• _Required work_: From the very first line down to the line containing "total: 17.29 -> 17.82", write out the material exactly as it appears, and no more.

• _Material provided_:
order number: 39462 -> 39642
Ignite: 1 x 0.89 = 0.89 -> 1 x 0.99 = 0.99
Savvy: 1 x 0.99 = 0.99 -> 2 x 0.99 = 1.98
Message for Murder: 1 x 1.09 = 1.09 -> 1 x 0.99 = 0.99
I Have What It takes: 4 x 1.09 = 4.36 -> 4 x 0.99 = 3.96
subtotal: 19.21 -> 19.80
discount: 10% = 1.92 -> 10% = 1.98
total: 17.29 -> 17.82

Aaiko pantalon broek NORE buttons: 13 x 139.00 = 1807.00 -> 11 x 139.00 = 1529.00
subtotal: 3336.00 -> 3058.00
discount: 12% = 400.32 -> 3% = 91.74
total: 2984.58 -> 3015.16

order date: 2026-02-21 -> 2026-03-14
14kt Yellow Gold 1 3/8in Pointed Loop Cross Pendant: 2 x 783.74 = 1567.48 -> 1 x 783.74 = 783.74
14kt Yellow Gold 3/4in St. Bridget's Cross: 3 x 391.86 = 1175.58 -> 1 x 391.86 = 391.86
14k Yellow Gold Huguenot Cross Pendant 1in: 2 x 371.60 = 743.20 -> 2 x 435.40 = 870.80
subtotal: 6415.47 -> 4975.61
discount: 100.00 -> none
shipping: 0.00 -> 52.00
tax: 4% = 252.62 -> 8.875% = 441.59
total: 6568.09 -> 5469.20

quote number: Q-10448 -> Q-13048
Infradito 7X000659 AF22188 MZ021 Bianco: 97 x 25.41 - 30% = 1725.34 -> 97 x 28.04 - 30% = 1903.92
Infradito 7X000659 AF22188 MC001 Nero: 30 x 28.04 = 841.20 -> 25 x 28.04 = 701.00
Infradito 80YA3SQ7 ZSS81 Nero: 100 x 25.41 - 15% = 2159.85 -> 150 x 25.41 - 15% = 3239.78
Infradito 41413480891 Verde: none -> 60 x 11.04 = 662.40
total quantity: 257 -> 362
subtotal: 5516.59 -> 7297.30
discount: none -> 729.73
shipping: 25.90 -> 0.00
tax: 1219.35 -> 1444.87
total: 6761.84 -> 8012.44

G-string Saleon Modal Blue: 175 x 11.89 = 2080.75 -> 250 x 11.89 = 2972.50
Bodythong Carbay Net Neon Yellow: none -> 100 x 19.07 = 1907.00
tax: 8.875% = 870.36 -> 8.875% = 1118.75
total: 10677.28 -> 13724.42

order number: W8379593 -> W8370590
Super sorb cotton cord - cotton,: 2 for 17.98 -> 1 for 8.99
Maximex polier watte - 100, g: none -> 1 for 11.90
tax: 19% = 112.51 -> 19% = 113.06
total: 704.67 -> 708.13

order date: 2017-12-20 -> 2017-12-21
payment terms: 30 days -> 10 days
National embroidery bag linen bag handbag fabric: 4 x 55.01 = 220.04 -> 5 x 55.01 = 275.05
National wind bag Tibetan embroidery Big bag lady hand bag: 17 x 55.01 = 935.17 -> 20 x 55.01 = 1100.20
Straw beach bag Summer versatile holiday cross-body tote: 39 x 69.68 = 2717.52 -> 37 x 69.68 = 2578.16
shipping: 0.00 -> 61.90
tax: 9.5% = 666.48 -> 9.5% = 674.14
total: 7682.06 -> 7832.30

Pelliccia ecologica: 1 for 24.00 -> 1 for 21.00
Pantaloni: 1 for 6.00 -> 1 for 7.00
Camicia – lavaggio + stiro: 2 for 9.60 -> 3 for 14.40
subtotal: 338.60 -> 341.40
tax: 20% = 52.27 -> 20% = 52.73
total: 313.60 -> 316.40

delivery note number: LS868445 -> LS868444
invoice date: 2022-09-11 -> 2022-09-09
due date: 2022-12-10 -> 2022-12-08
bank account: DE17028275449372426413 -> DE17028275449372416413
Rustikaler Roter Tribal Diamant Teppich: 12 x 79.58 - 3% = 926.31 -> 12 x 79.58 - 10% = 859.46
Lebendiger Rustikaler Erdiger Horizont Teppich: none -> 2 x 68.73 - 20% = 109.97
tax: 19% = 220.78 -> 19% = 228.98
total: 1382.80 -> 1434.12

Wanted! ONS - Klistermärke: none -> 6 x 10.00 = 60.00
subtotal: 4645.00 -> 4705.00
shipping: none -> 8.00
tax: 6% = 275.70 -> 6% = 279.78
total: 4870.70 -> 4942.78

• _Task output_:
order number: 39462 -> 39642
Ignite: 1 x 0.89 = 0.89 -> 1 x 0.99 = 0.99
Savvy: 1 x 0.99 = 0.99 -> 2 x 0.99 = 1.98
Message for Murder: 1 x 1.09 = 1.09 -> 1 x 0.99 = 0.99
I Have What It takes: 4 x 1.09 = 4.36 -> 4 x 0.99 = 3.96
subtotal: 19.21 -> 19.80
discount: 10% = 1.92 -> 10% = 1.98
total: 17.29 -> 17.82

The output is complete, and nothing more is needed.